- TASK TO CARRY OUT -
Copy out the data below from the line containing "да взема шофьорска" to the line containing "- дороги (156) закон (81) законопроект (79)", both lines included, with all images left out.
#####
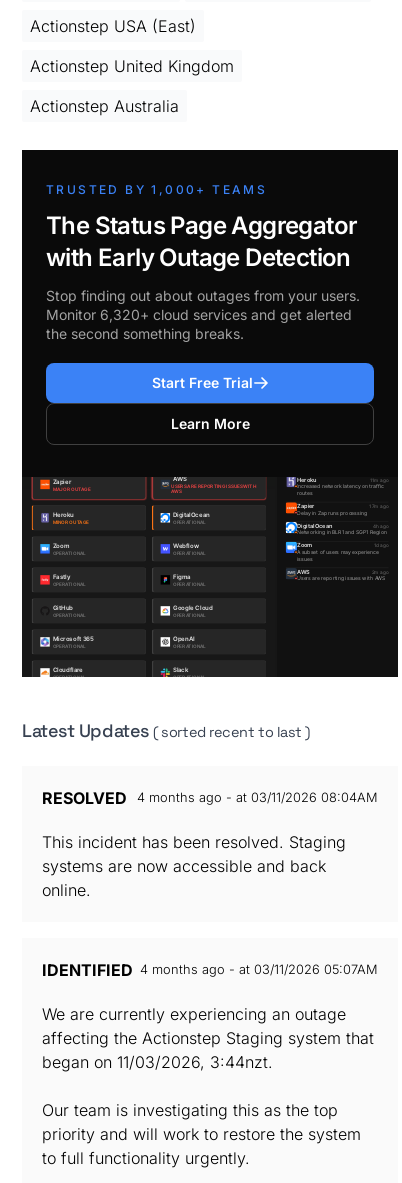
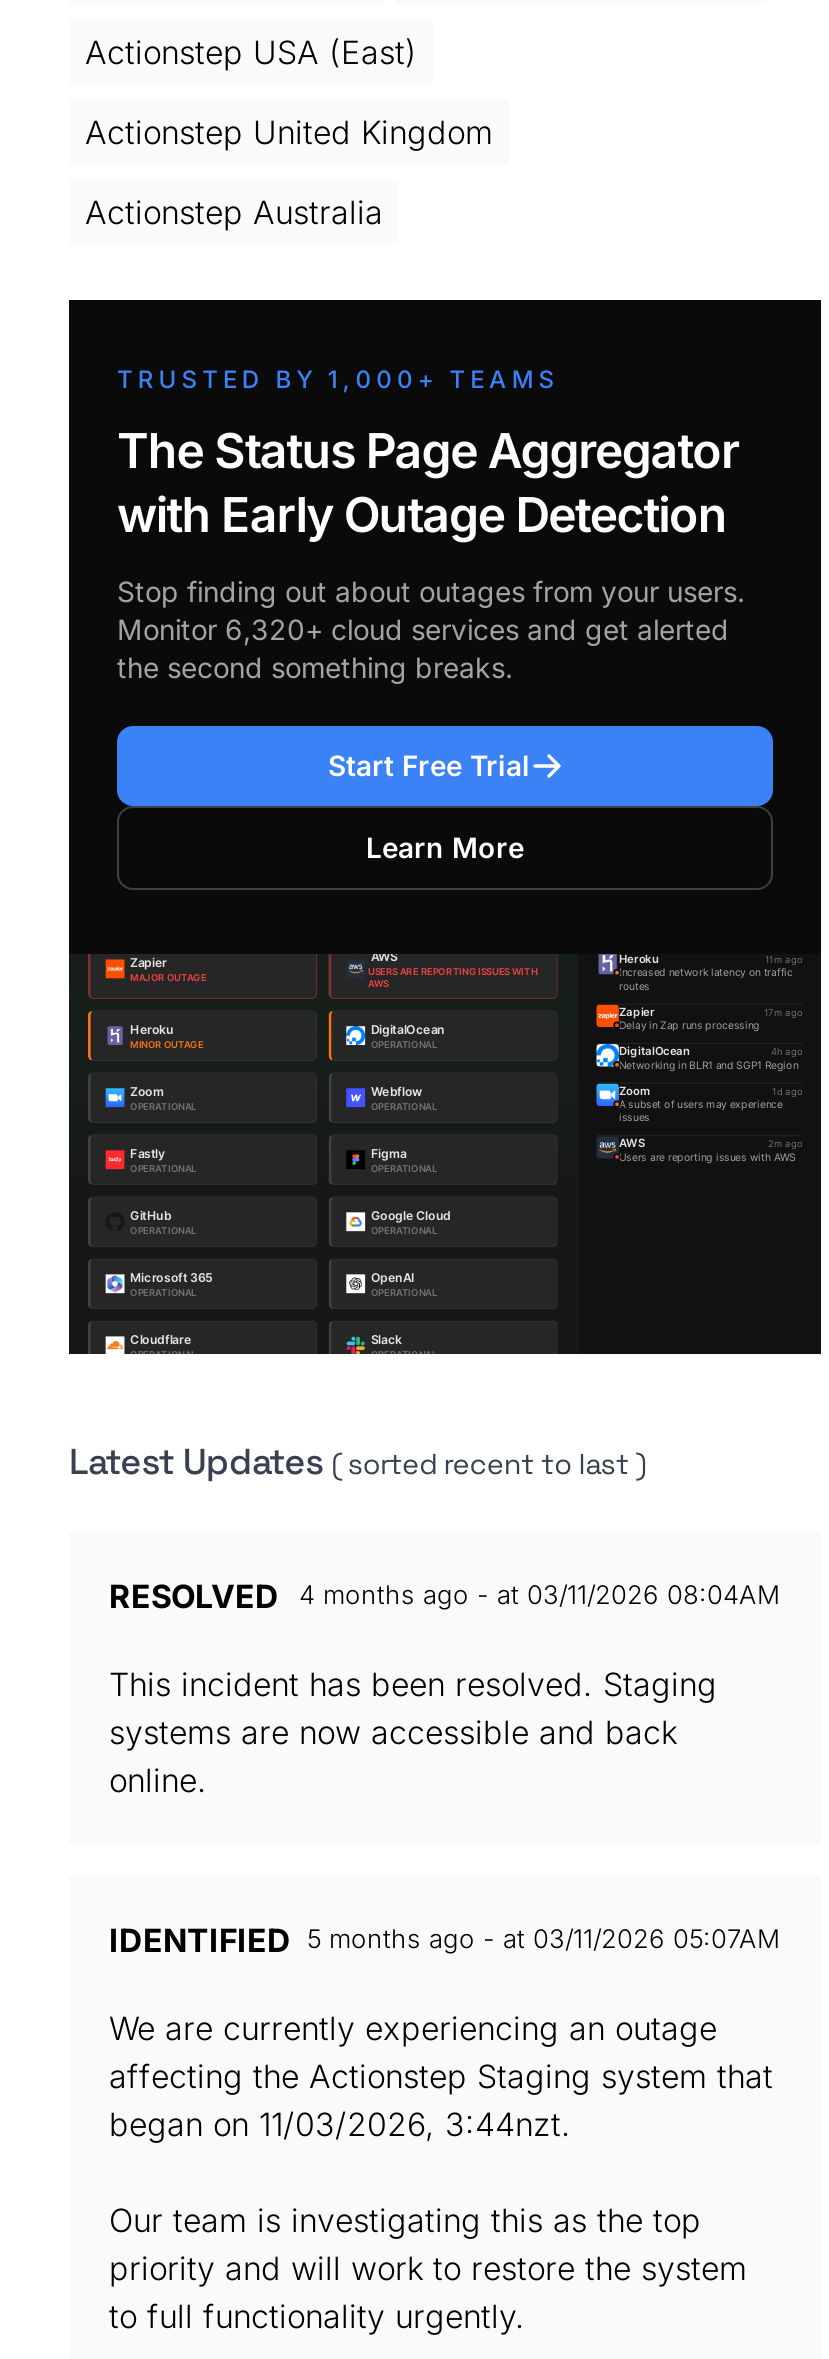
- IDENTIFIED 4 months ago - at 03/11/2026 05:07AM
+ IDENTIFIED 5 months ago - at 03/11/2026 05:07AM
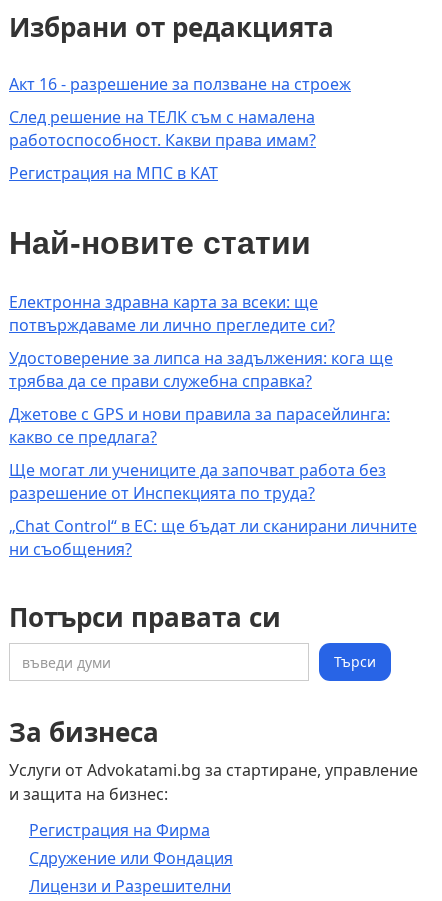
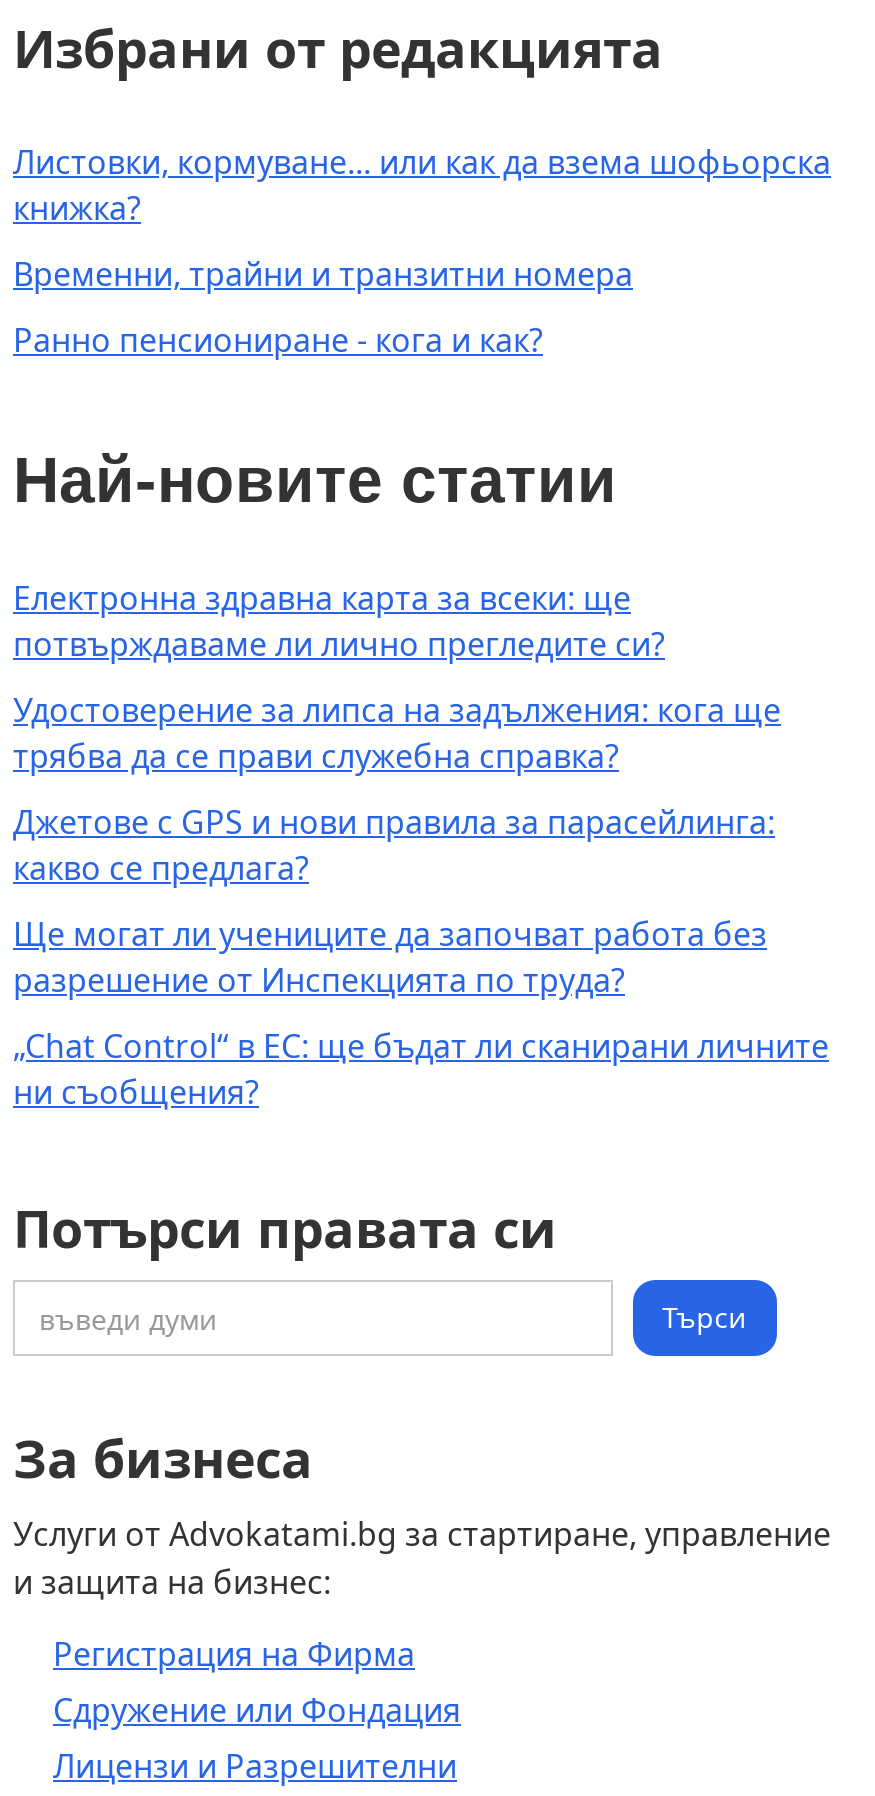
- Акт 16 - разрешение за ползване на строеж
+ Листовки, кормуване... или как да взема шофьорска
+ книжка?

- След решение на ТЕЛК съм с намалена
- работоспособност. Какви права имам?
+ Временни, трайни и транзитни номера

- Регистрация на МПС в КАТ
+ Ранно пенсиониране - кога и как?
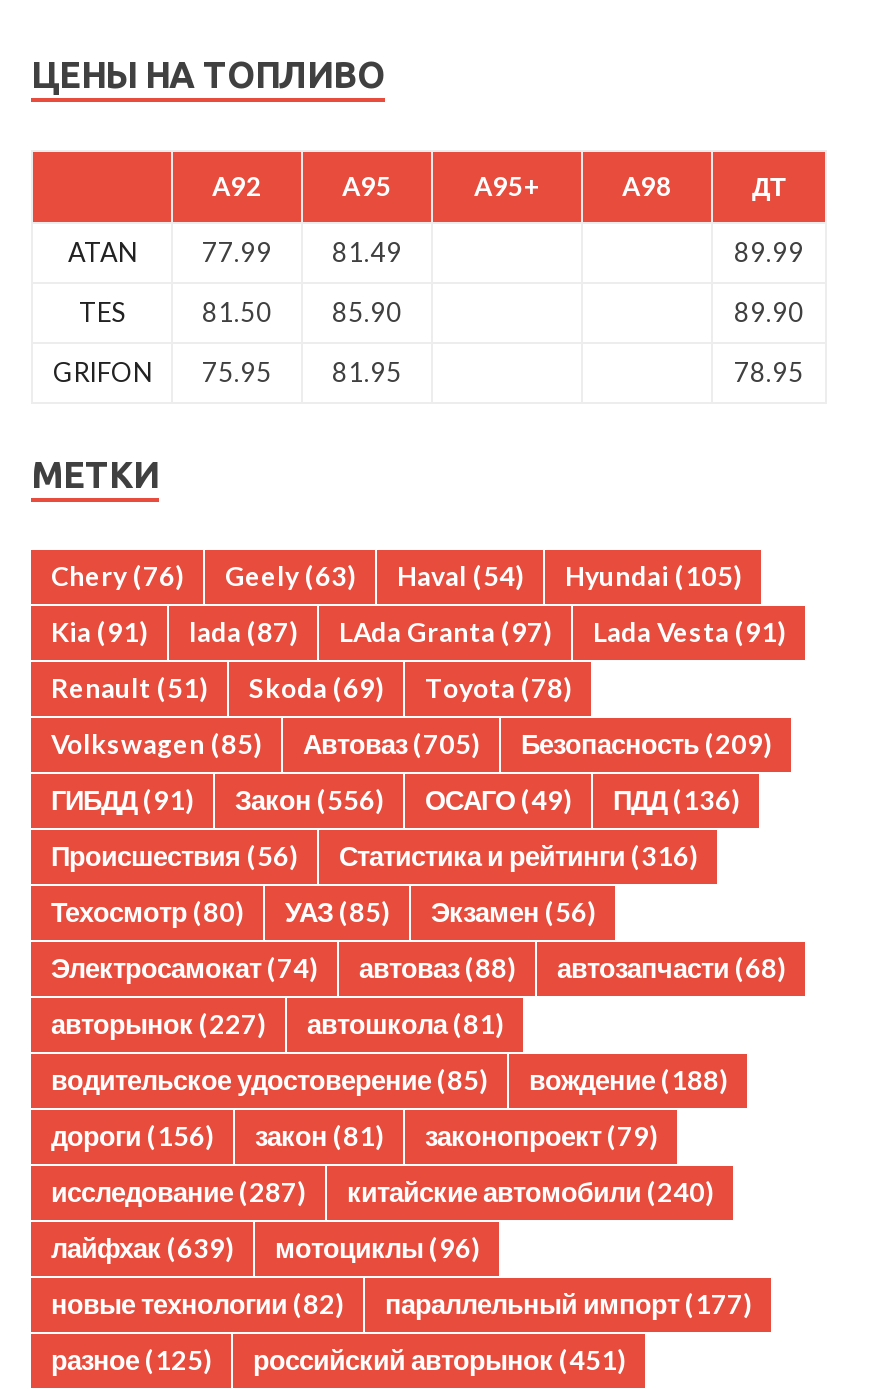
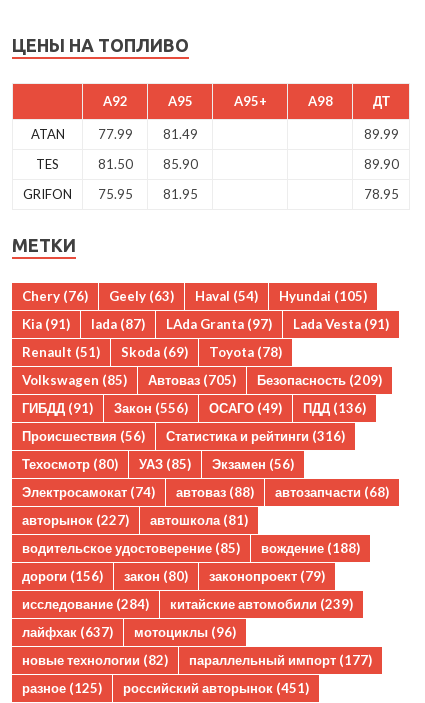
- дороги (156) закон (81) законопроект (79)
+ дороги (156) закон (80) законопроект (79)

- исследование (287)
+ исследование (284)

- китайские автомобили (240)
+ китайские автомобили (239)

- лайфхак (639) мотоциклы (96)
+ лайфхак (637) мотоциклы (96)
#####
- RESULT -
+ Листовки, кормуване... или как да взема шофьорска
+ книжка?

- След решение на ТЕЛК съм с намалена
- работоспособност. Какви права имам?
+ Временни, трайни и транзитни номера

- Регистрация на МПС в КАТ
+ Ранно пенсиониране - кога и как?
- дороги (156) закон (81) законопроект (79)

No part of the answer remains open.